ApsaraMQ for Kafka provides the following benefits when it is used for ETL:

  • Data flow: ApsaraMQ for Kafka captures and processes data in real time during data flow and analyzes data based on business requirements.

  • High scalability: ApsaraMQ for Kafka is highly scalable and can be used to deal with the huge amount of data generated in real time.

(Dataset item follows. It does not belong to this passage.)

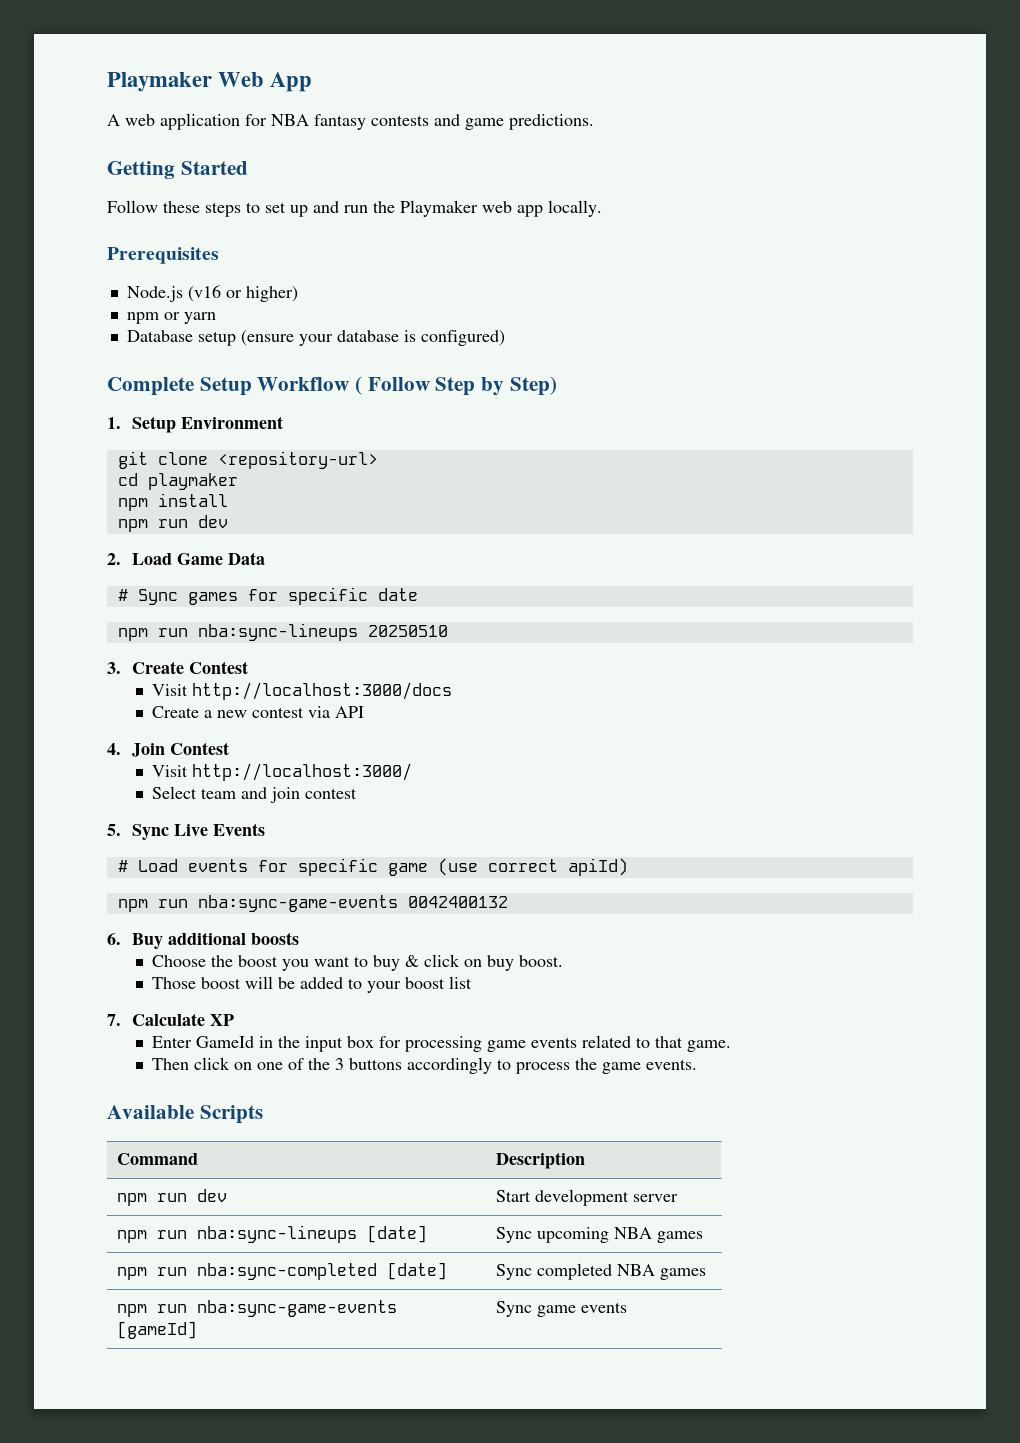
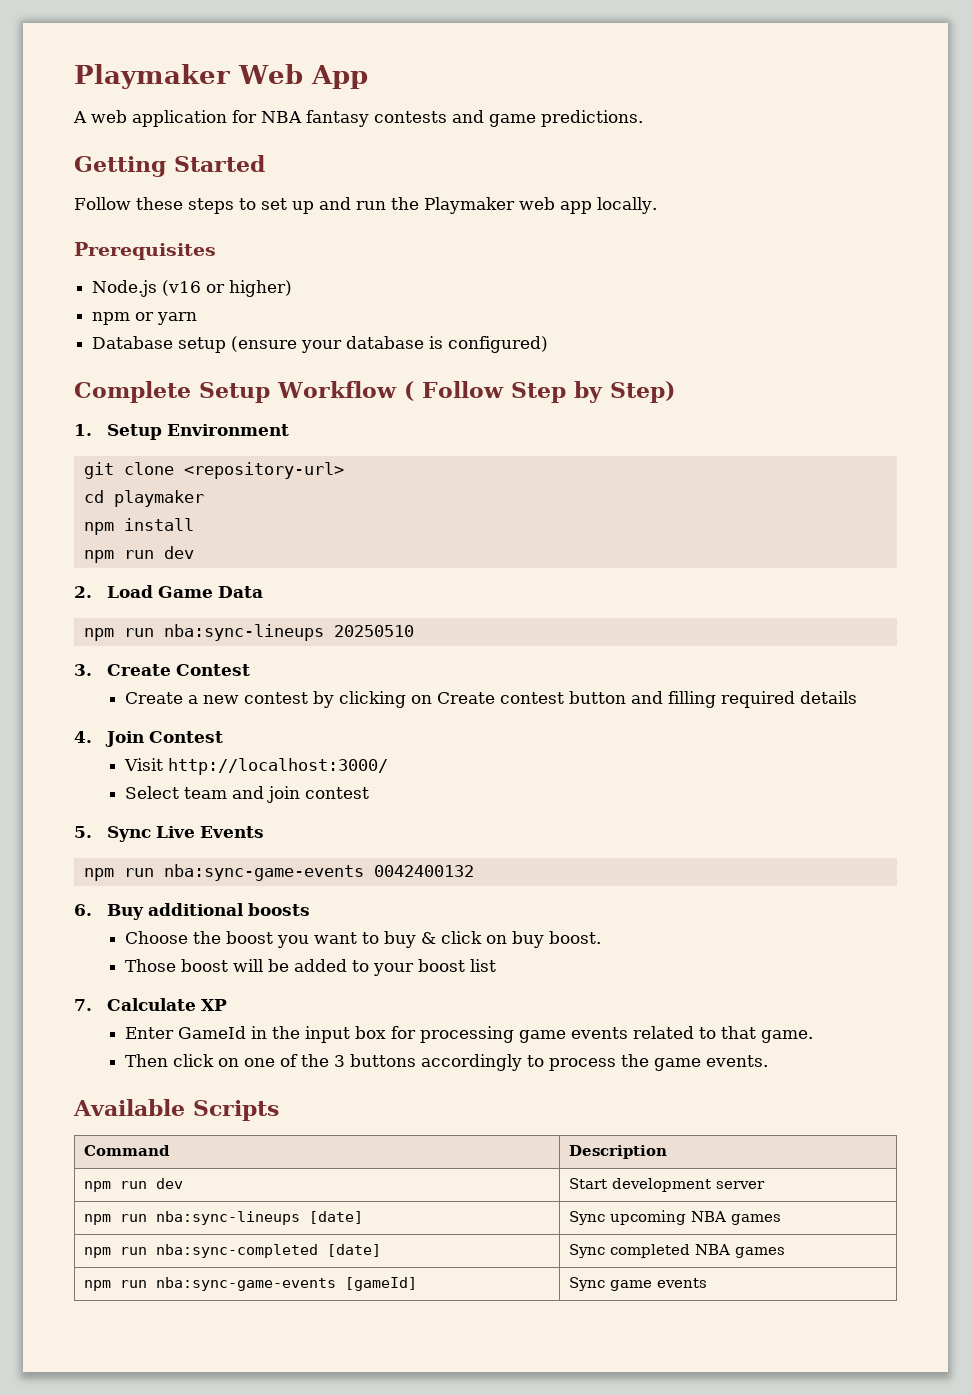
- # Sync games for specific date
- Visit http://localhost:3000/docs
- Create a new contest via API
+ Create a new contest by clicking on Create contest button and filling required details
- # Load events for specific game (use correct apiId)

  • Connection to ETL engines: ApsaraMQ for Kafka can connect to open source data processing engines such as Storm, Samza, and Spark, and Alibaba Cloud services such as E-MapReduce, Blink, and Realtime Compute.

Data transfer hub

Over the past 10 years, dedicated systems have emerged to provide specific services such as key-value storage (HBase), search (Elasticsearch), stream processing (Storm, Spark, and Samza), and time series database (OpenTSDB). Each dedicated system is designed for a single goal. The simplicity of dedicated systems makes it easier and more cost-efficient to build distributed systems on commercial hardware. In most cases, the same dataset needs to be injected into multiple dedicated systems. For example, if application logs are used for offline analysis, searching for a single log is also required. However, it is impractical to construct an independent workflow to collect data of each type before importing the data to the corresponding dedicated systems. In this case, you can use ApsaraMQ for Kafka as a data transfer hub to import the same data record to different dedicated systems.

数据中转枢纽

ApsaraMQ for Kafka provides the following benefits when it serves as a data transfer hub:

  • High-capacity storage: ApsaraMQ for Kafka can store a large amount of data on commercial hardware and help build horizontally scalable distributed systems.

  • One-to-many consumption model: The publish-subscribe model allows the same dataset to be consumed multiple times.

  • Real-time and batch processing: ApsaraMQ for Kafka supports local data persistence and page cache, and transmits messages to consumers for real-time processing and batch processing at the same time without performance loss.